Task brief. Search the entries below for "according" and copy each matching line.

(Records from a dataset)
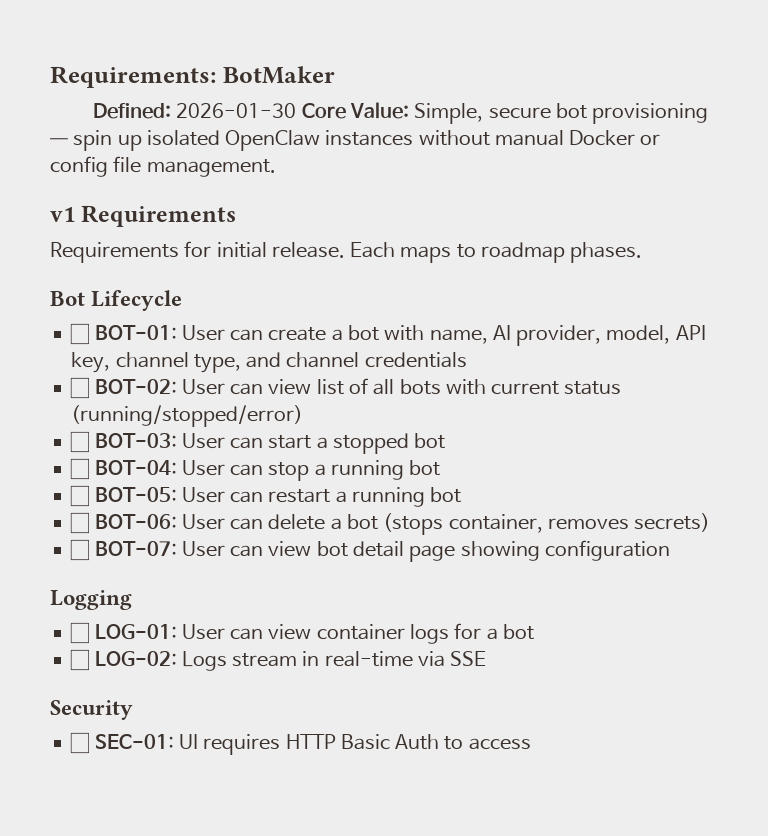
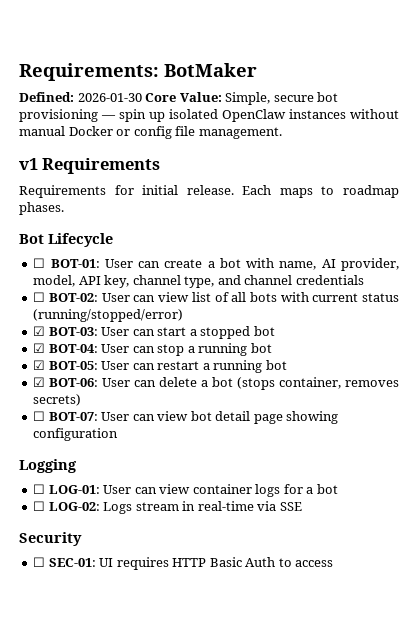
- ☐ BOT-03: User can start a stopped bot
+ ☑ BOT-03: User can start a stopped bot
- ☐ BOT-04: User can stop a running bot
+ ☑ BOT-04: User can stop a running bot
- ☐ BOT-05: User can restart a running bot
+ ☑ BOT-05: User can restart a running bot
- ☐ BOT-06: User can delete a bot (stops container, removes secrets)
+ ☑ BOT-06: User can delete a bot (stops container, removes secrets)

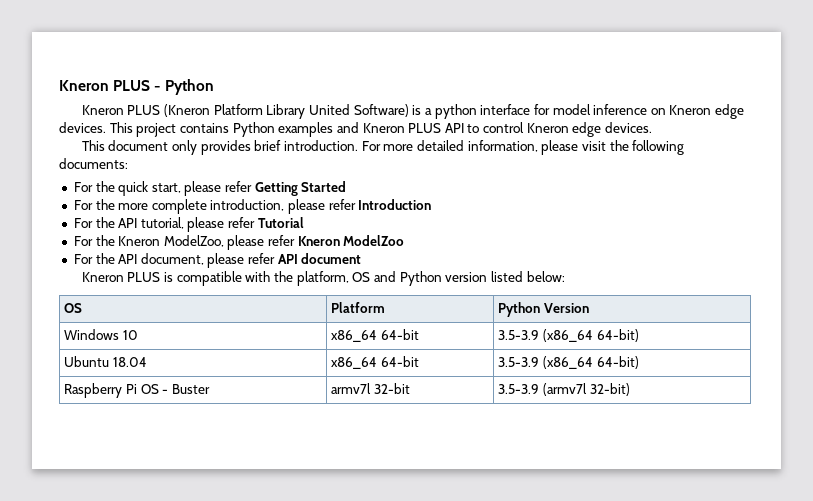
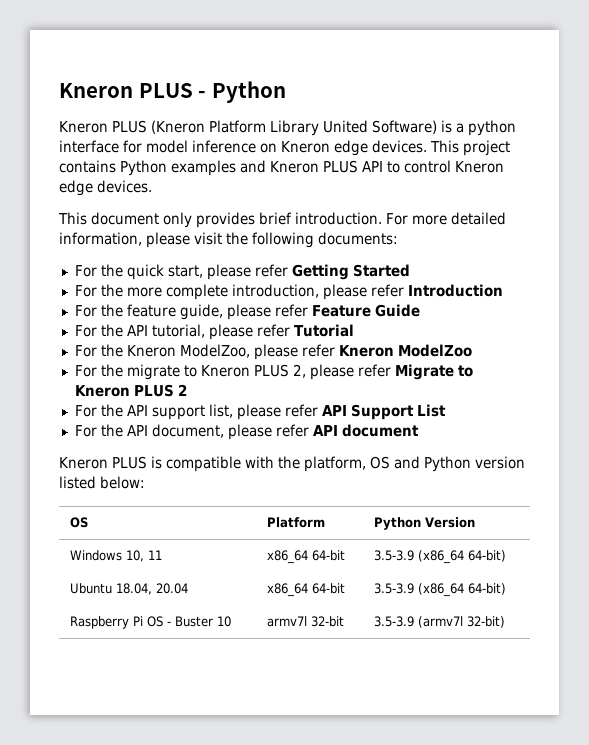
+ For the feature guide, please refer Feature Guide
+ For the migrate to Kneron PLUS 2, please refer Migrate to Kneron PLUS 2
+ For the API support list, please refer API Support List
- Windows 10 | x86_64 64-bit | 3.5-3.9 (x86_64 64-bit)
+ Windows 10, 11 | x86_64 64-bit | 3.5-3.9 (x86_64 64-bit)
- Ubuntu 18.04 | x86_64 64-bit | 3.5-3.9 (x86_64 64-bit)
+ Ubuntu 18.04, 20.04 | x86_64 64-bit | 3.5-3.9 (x86_64 64-bit)
- Raspberry Pi OS - Buster | armv7l 32-bit | 3.5-3.9 (armv7l 32-bit)
+ Raspberry Pi OS - Buster 10 | armv7l 32-bit | 3.5-3.9 (armv7l 32-bit)

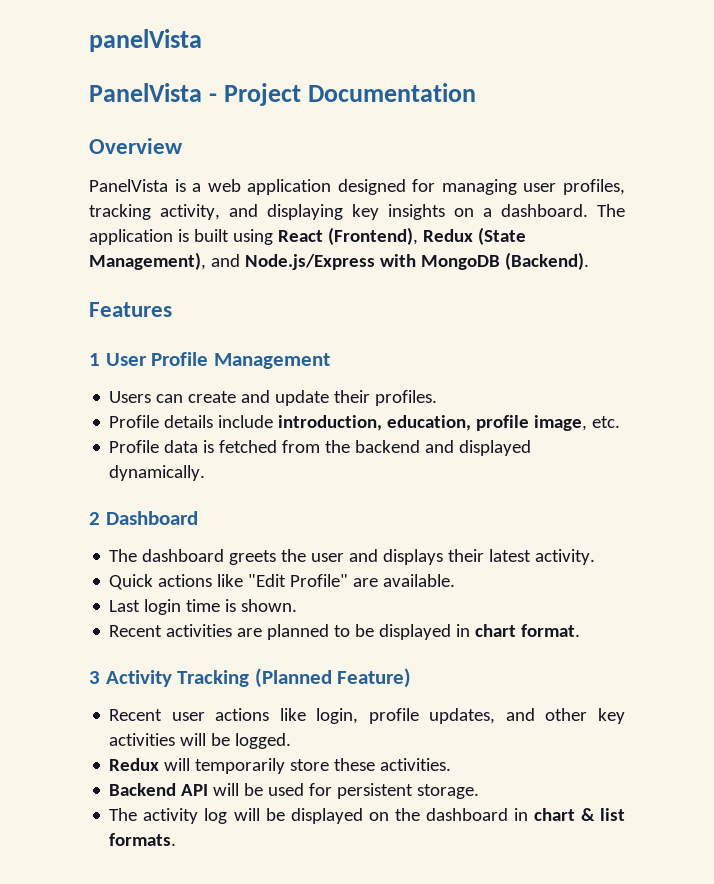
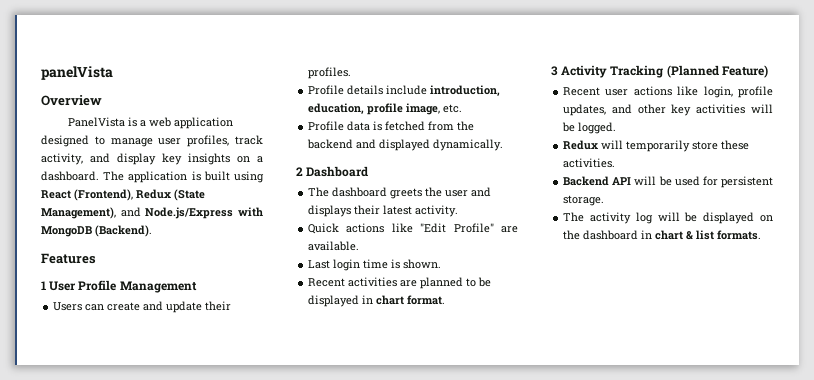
- PanelVista - Project Documentation
- PanelVista is a web application designed for managing user profiles, tracking activity, and displaying key insights on a dashboard.
+ PanelVista is a web application designed to manage user profiles, track activity, and display key insights on a dashboard.

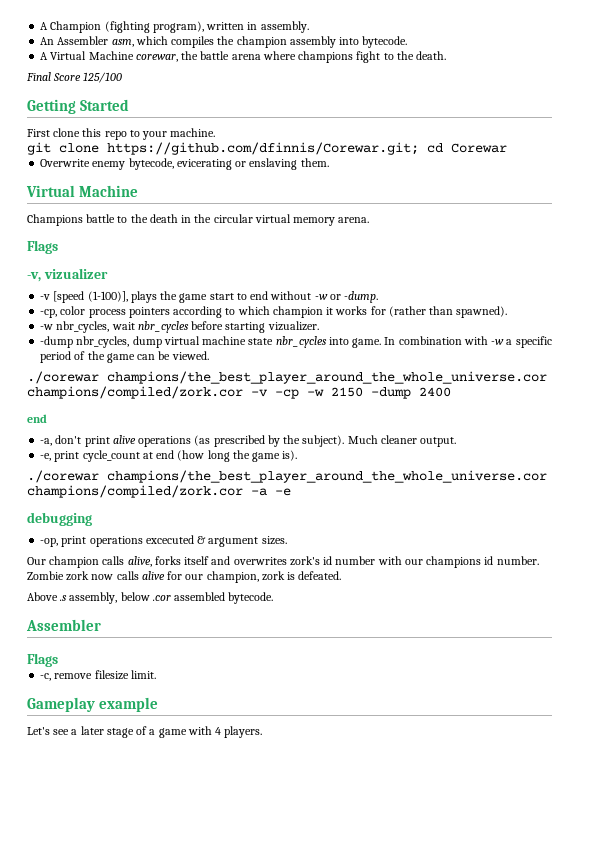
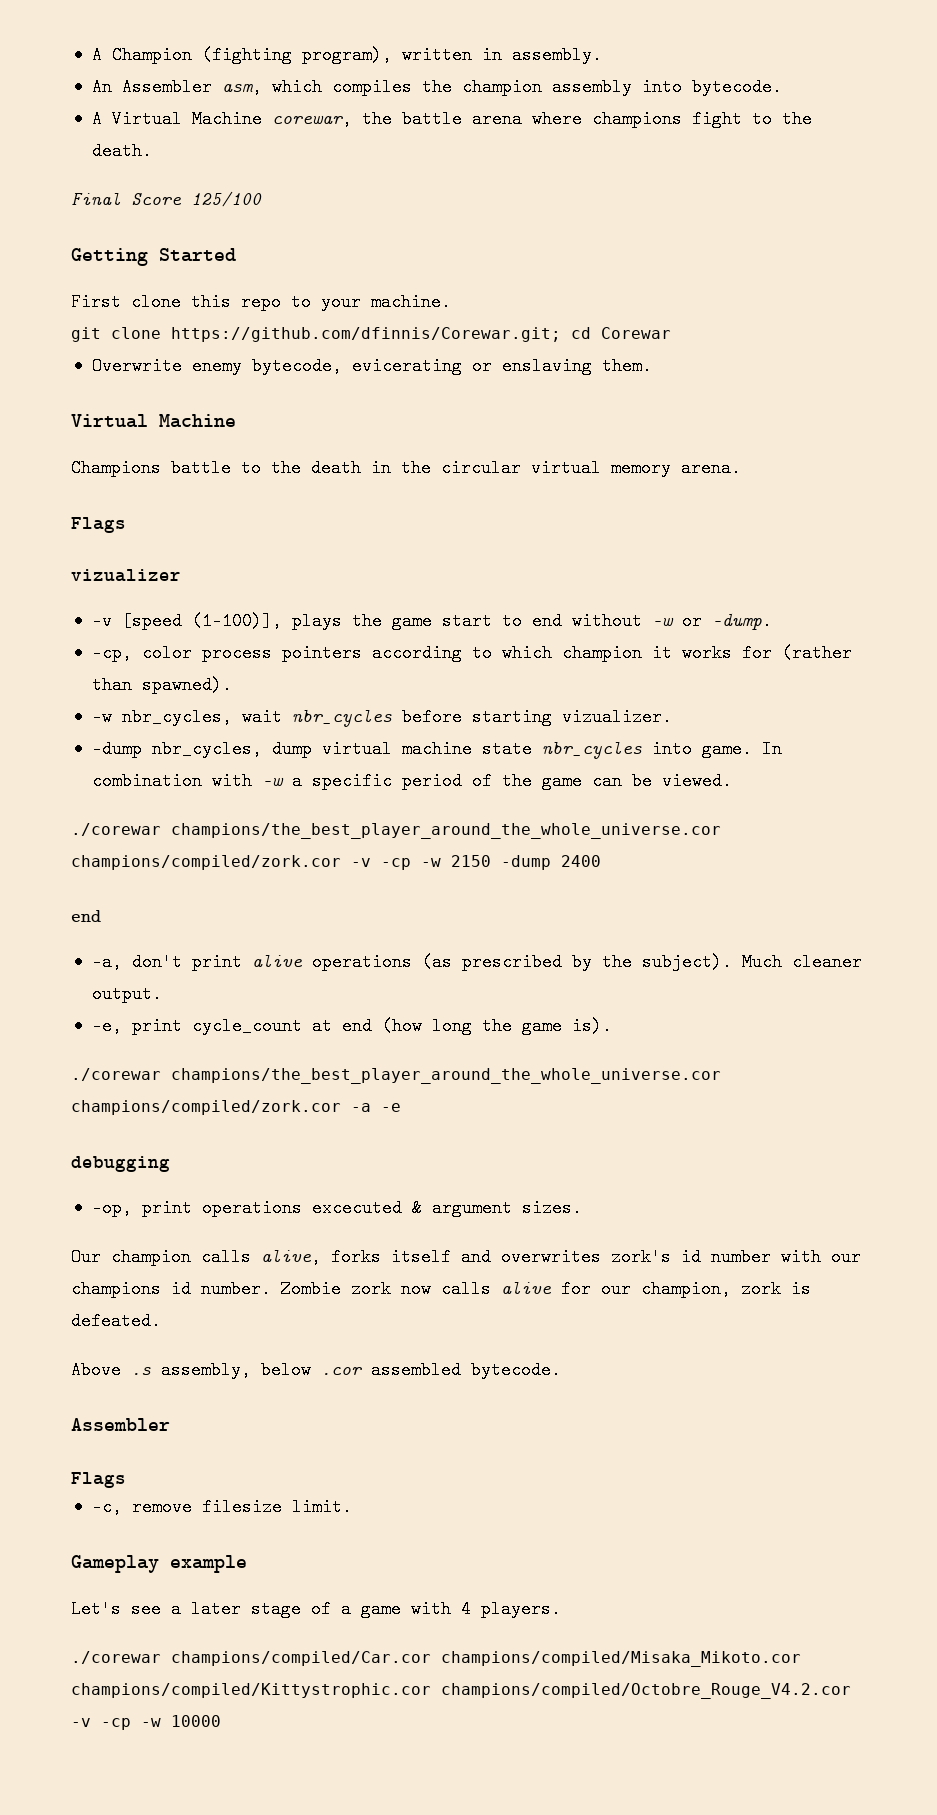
- -v, vizualizer
+ vizualizer
+ ./corewar champions/compiled/Car.cor champions/compiled/Misaka_Mikoto.cor champions/compiled/Kittystrophic.cor champions/compiled/Octobre_Rouge_V4.2.cor -v -cp -w 10000

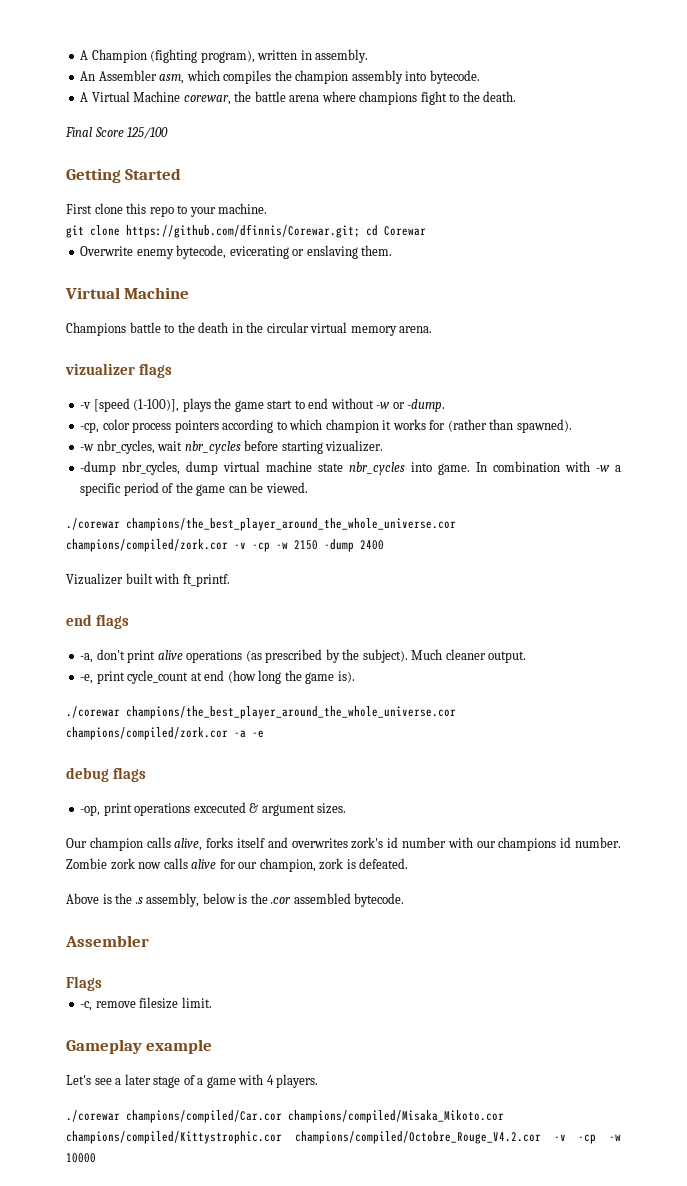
  Champions battle to the death in the circular virtual memory arena.
- Flags
- vizualizer
+ vizualizer flags
  ./corewar champions/the_best_player_around_the_whole_universe.cor champions/compiled/zork.cor -v -cp -w 2150 -dump 2400
- end
+ Vizualizer built with ft_printf.
+ end flags
- debugging
+ debug flags
- Above .s assembly, below .cor assembled bytecode.
+ Above is the .s assembly, below is the .cor assembled bytecode.

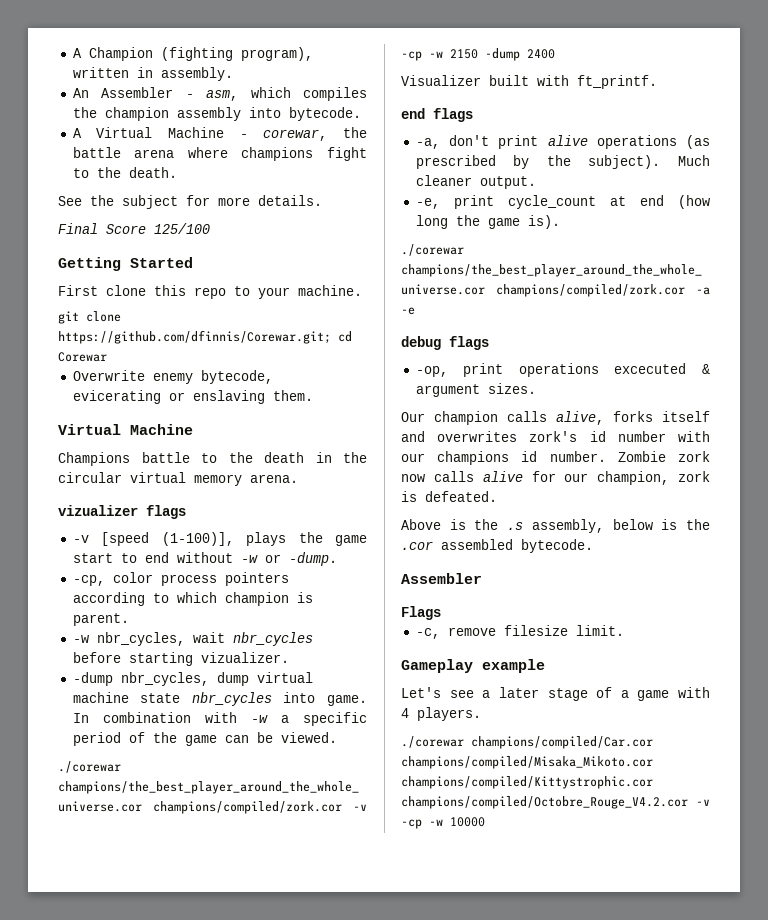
- An Assembler asm, which compiles the champion assembly into bytecode.
+ An Assembler - asm, which compiles the champion assembly into bytecode.
- A Virtual Machine corewar, the battle arena where champions fight to the death.
+ A Virtual Machine - corewar, the battle arena where champions fight to the death.
+ See the subject for more details.
- -cp, color process pointers according to which champion it works for (rather than spawned).
+ -cp, color process pointers according to which champion is parent.
- Vizualizer built with ft_printf.
+ Visualizer built with ft_printf.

Answer space.
- -cp, color process pointers according to which champion it works for (rather than spawned).
+ -cp, color process pointers according to which champion is parent.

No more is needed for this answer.